Typically, the score is usually stored in the fifth column, with the strand in the sixth column. The score value can really be any numerical value related to the associated interval.

ADD REPLY • link 7.3 years ago by Alex Reynolds 35k

0

Entering edit mode

Oh yes the 5th column, thanks for the correction. But i do not see the point of this value if we do not know how it is computed... am I wrong? I need to use it to evaluate the quality of the peaks in my scoring function but i do not know at this point how much it is informative.

ADD REPLY • link 7.3 years ago by fusion.slope ▴ 250

1

Entering edit mode

It depends on the table you are pulling your BED data from. Each table should have an informational or schema page associated with it on the Genome Browser, which describes how the score field is calculated.

ADD REPLY • link 7.3 years ago by Alex Reynolds 35k

1

Entering edit mode

From ENCODE methods for peak calling of these cell lines:

https://www.encodeproject.org/experiments/ENCSR000AKB/

file "Description excerpt: Track description for UCSC Genome Browser composite track…"

SCORE: "Regions of statistically significant signal enrichment. The score associated with each enriched interval is the mean signal value across the interval. (Note that a broad region with moderate enrichment may deviate from the background more significantly than a short region with high signal.)"

is this score the one of the bed file? Am not sure..

ADD REPLY • link 7.3 years ago by fusion.slope ▴ 250

0

Entering edit mode

Am working with the CTCF files of ENCODE, for the dataset GM12878 (lymphoblastoid cell lines). I tried to search how the table was obtained but i did not find anything. If you have any idea about encode ChIP-seq dataset this will help me a lot. Thanks in advance Alex.

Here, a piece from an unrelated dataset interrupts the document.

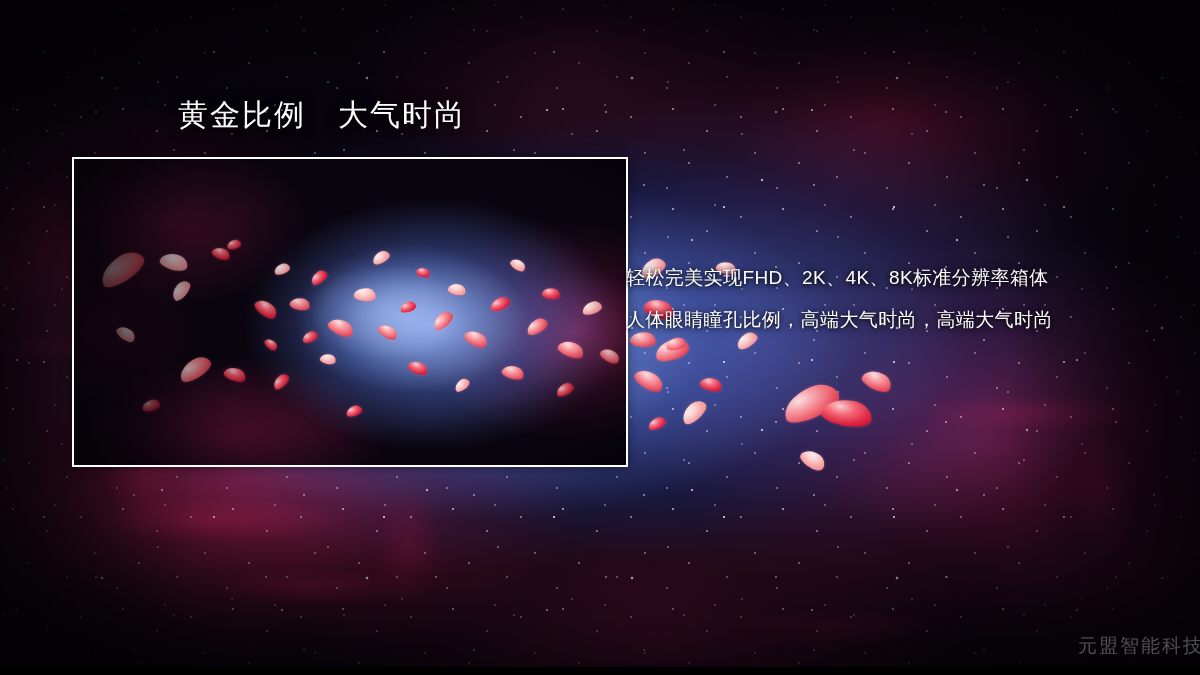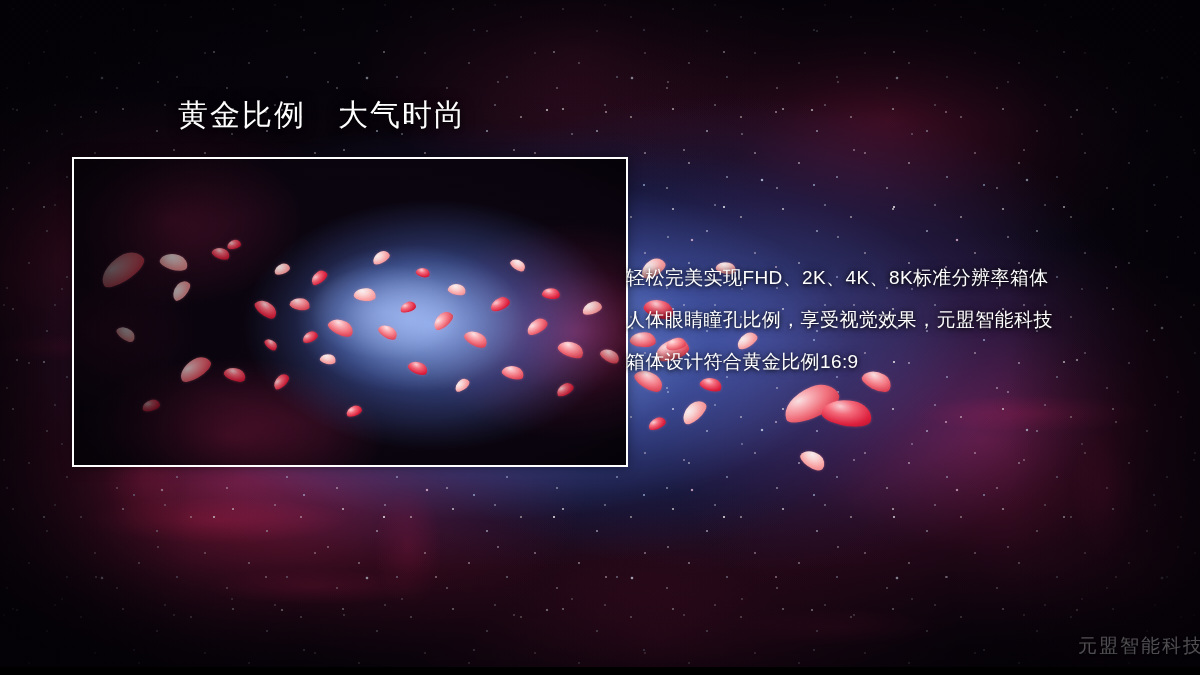"人体眼睛瞳孔比例，享受视觉效果，元盟智能科技" div.body-line { text: 享受视觉效果，元盟智能科技 -> 高端大气时尚，高端大气时尚 }
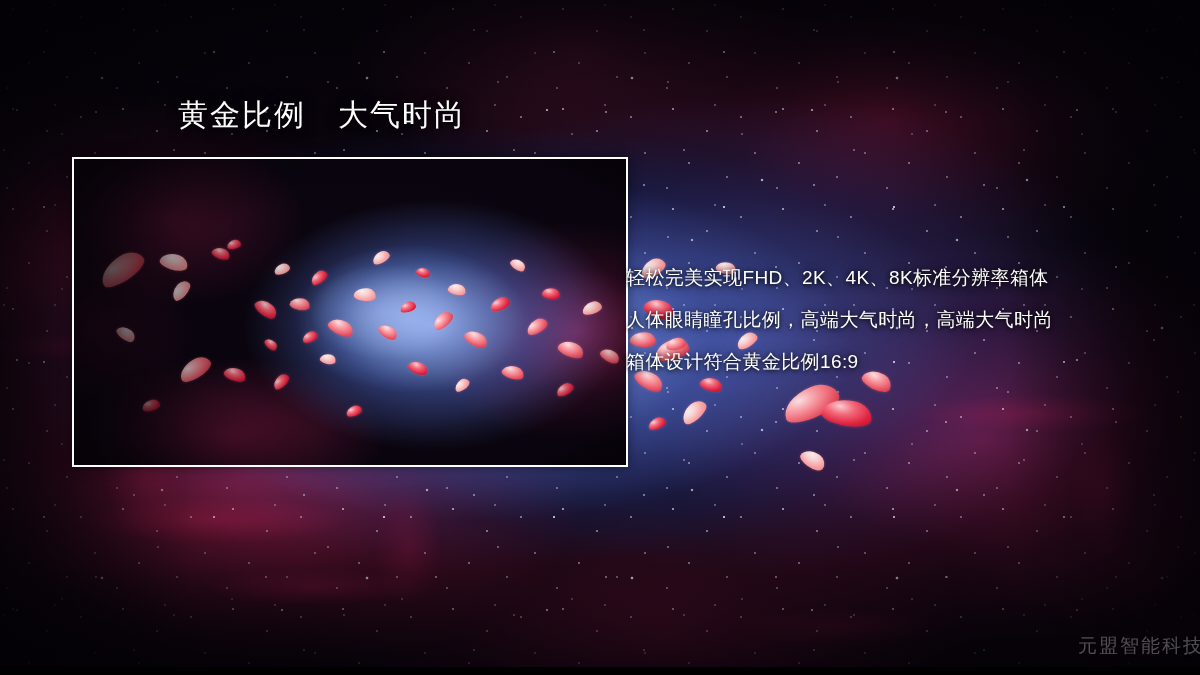"箱体设计符合黄金比例16:9" div.body-line { html: <div>箱体设计符合黄金比例16:9</div> -> none }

ADD REPLY • link 7.3 years ago by fusion.slope ▴ 250

0

Entering edit mode

I have edited 6th column to 5th column after Alex notification.

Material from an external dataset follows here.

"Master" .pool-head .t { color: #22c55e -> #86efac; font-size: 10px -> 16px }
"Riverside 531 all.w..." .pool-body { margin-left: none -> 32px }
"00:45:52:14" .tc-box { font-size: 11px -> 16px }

ADD REPLY • link 7.3 years ago by fusion.slope ▴ 250

score 1 · Answer 1 · 2017-01-24

1

Entering edit mode

7.3 years ago

Devon Ryan 104k

The score can mean anything and be computed in any way. For ChIPseq it's usually some sort of peak score that's computed in a peak caller-specific manner.

ADD COMMENT • link 7.3 years ago by Devon Ryan 104k

0

Entering edit mode

So there is not any technical foundation for this score? So why is it used?

ADD REPLY • link 7.3 years ago by fusion.slope ▴ 250

1

Entering edit mode

There's no predefined definition of the score, but the score in a given file from a given source will have a definition.

ADD REPLY • link 7.3 years ago by Devon Ryan 104k

0

Entering edit mode

Hi, this is not clear to me. If the file is a bam file. Is the score the number of reads in the interval?

ADD REPLY • link 3.3 years ago by shinken123 ▴ 150

0

Entering edit mode

There's no possible answer to this, it can be anything.

ADD REPLY • link 3.3 years ago by Devon Ryan 104k

score 0 · Answer 2 · 2017-09-19

I found this on the TopHat manual: in the output section junctions.bed. A UCSC BED track of junctions reported by TopHat. Each junction consists of two connected BED blocks, where each block is as long as the maximal overhang of any read spanning the junction. The score is the number of alignments spanning the junction. I understand that if you use Tophat, the score you see on each junction is the number of reads that spanning the junction.